======== Source material ========

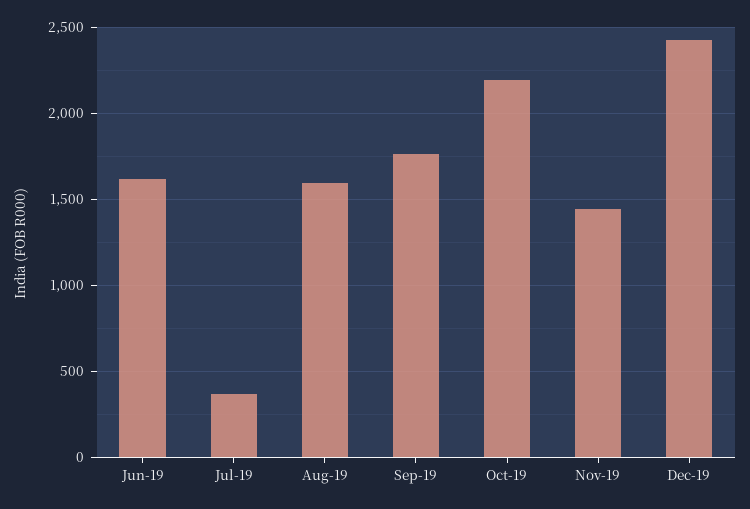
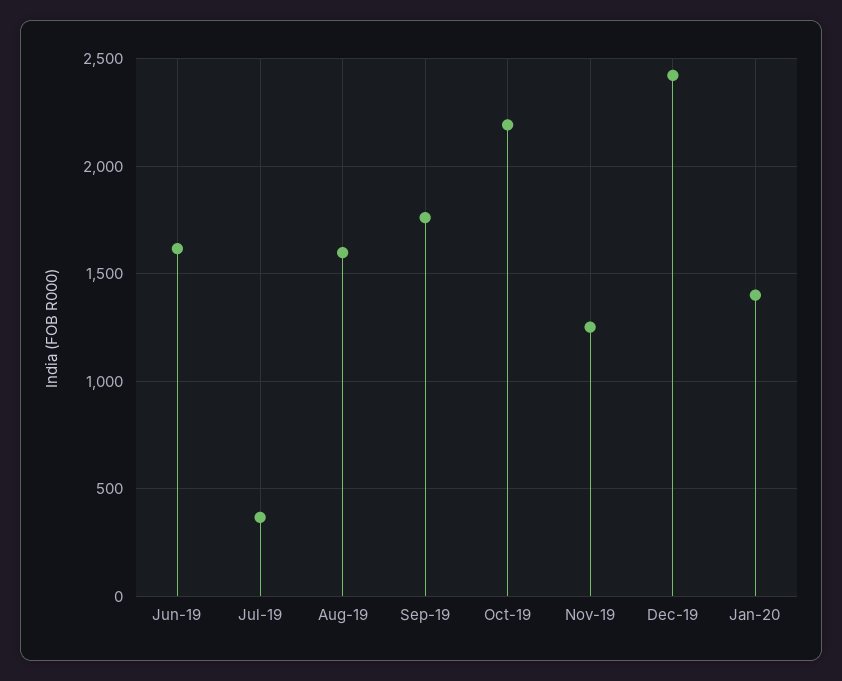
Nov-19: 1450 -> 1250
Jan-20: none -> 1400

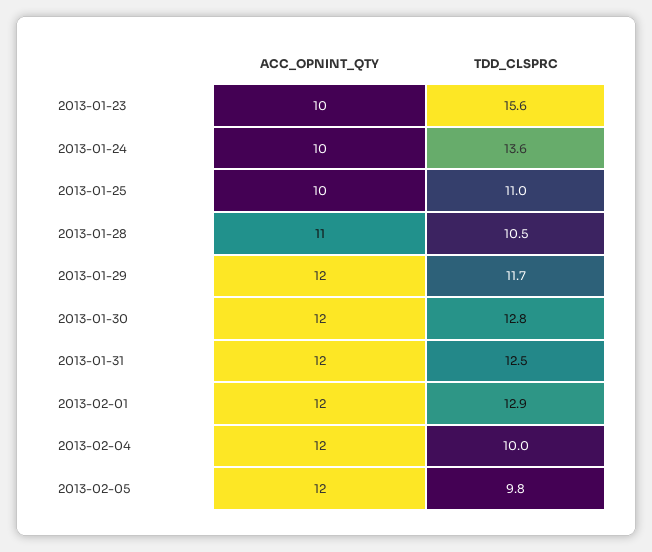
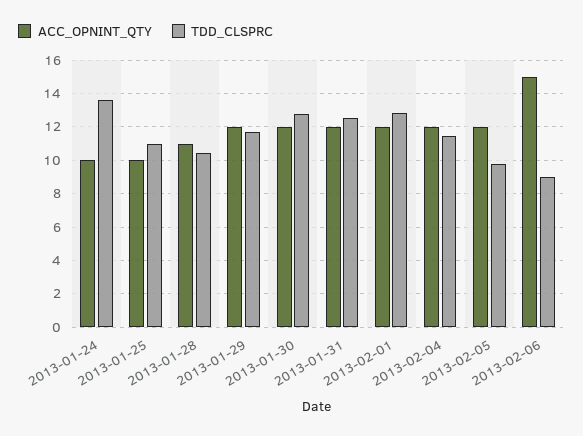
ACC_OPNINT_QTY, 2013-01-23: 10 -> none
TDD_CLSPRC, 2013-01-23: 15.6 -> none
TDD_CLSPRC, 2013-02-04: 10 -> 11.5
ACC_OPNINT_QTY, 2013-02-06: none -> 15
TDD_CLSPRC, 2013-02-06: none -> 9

========
======== Source material ========

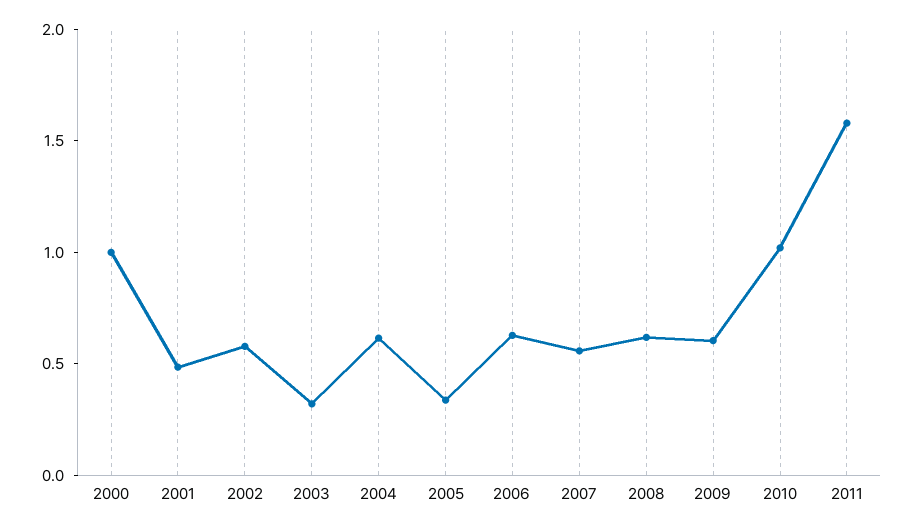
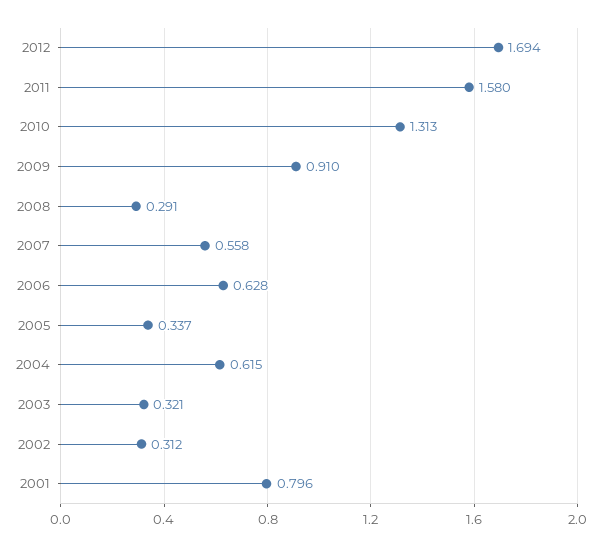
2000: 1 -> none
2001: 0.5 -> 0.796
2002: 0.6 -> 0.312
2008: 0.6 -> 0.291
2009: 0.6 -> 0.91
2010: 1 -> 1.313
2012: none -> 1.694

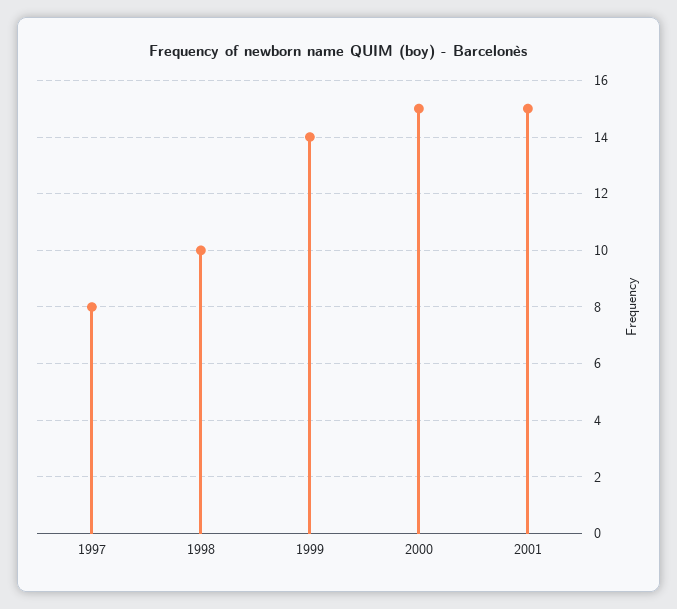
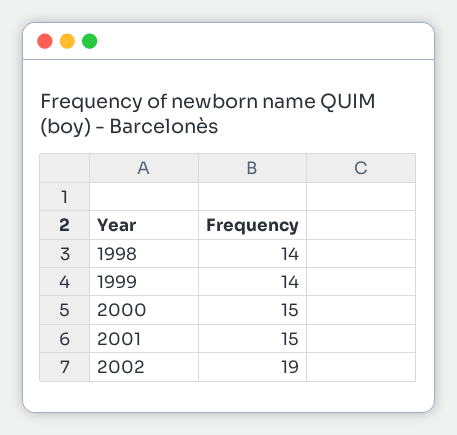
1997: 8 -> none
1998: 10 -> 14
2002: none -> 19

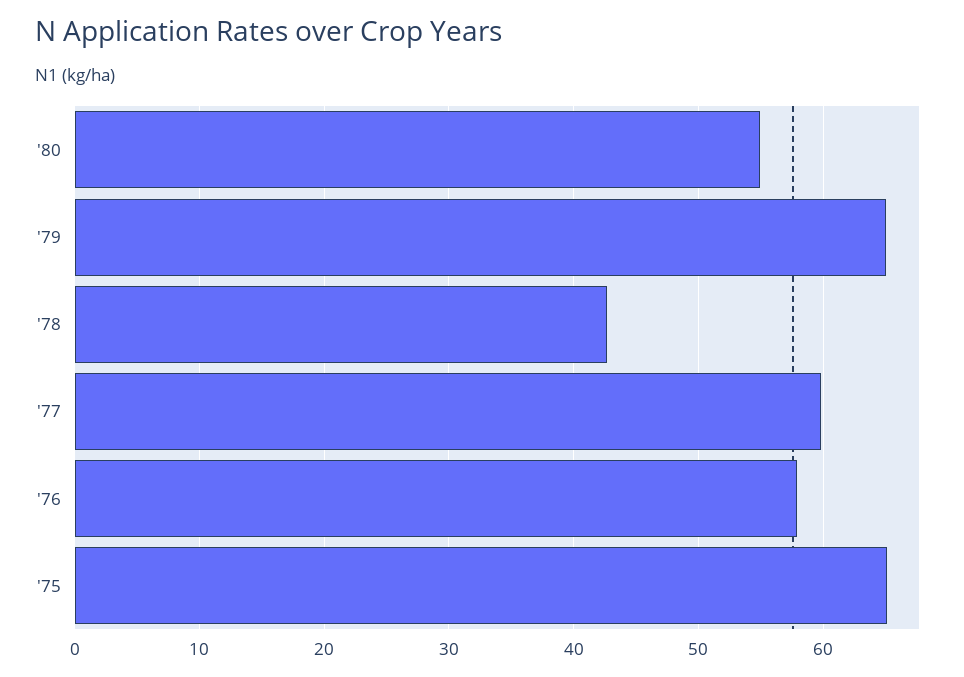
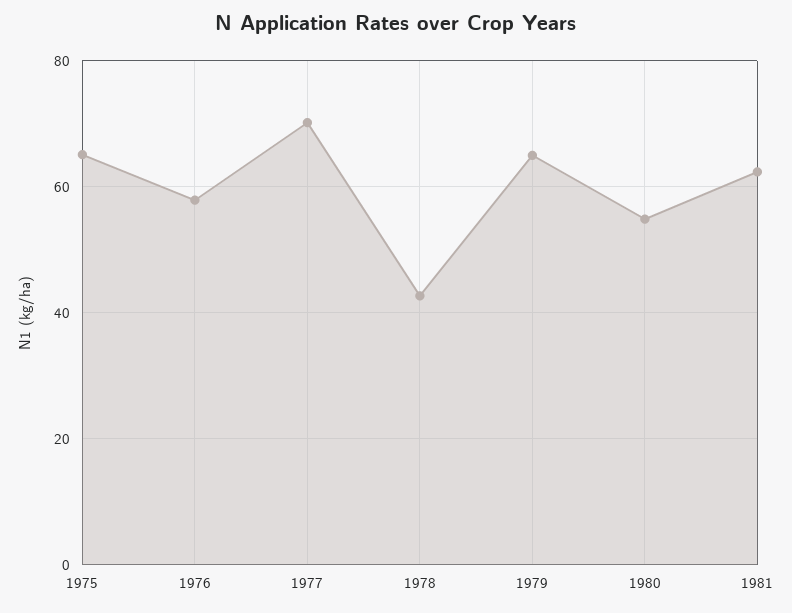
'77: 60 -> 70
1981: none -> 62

========

▶ _What the task asks_: In the entries above, find the line with "Nov-19: 1450 -> 1250" and the line with "TDD_CLSPRC, 2013-02-06: none -> 9". Return exactly those lines and all the ones between them, pictures excluded.

▶ _Written answer_:
Nov-19: 1450 -> 1250
Jan-20: none -> 1400

ACC_OPNINT_QTY, 2013-01-23: 10 -> none
TDD_CLSPRC, 2013-01-23: 15.6 -> none
TDD_CLSPRC, 2013-02-04: 10 -> 11.5
ACC_OPNINT_QTY, 2013-02-06: none -> 15
TDD_CLSPRC, 2013-02-06: none -> 9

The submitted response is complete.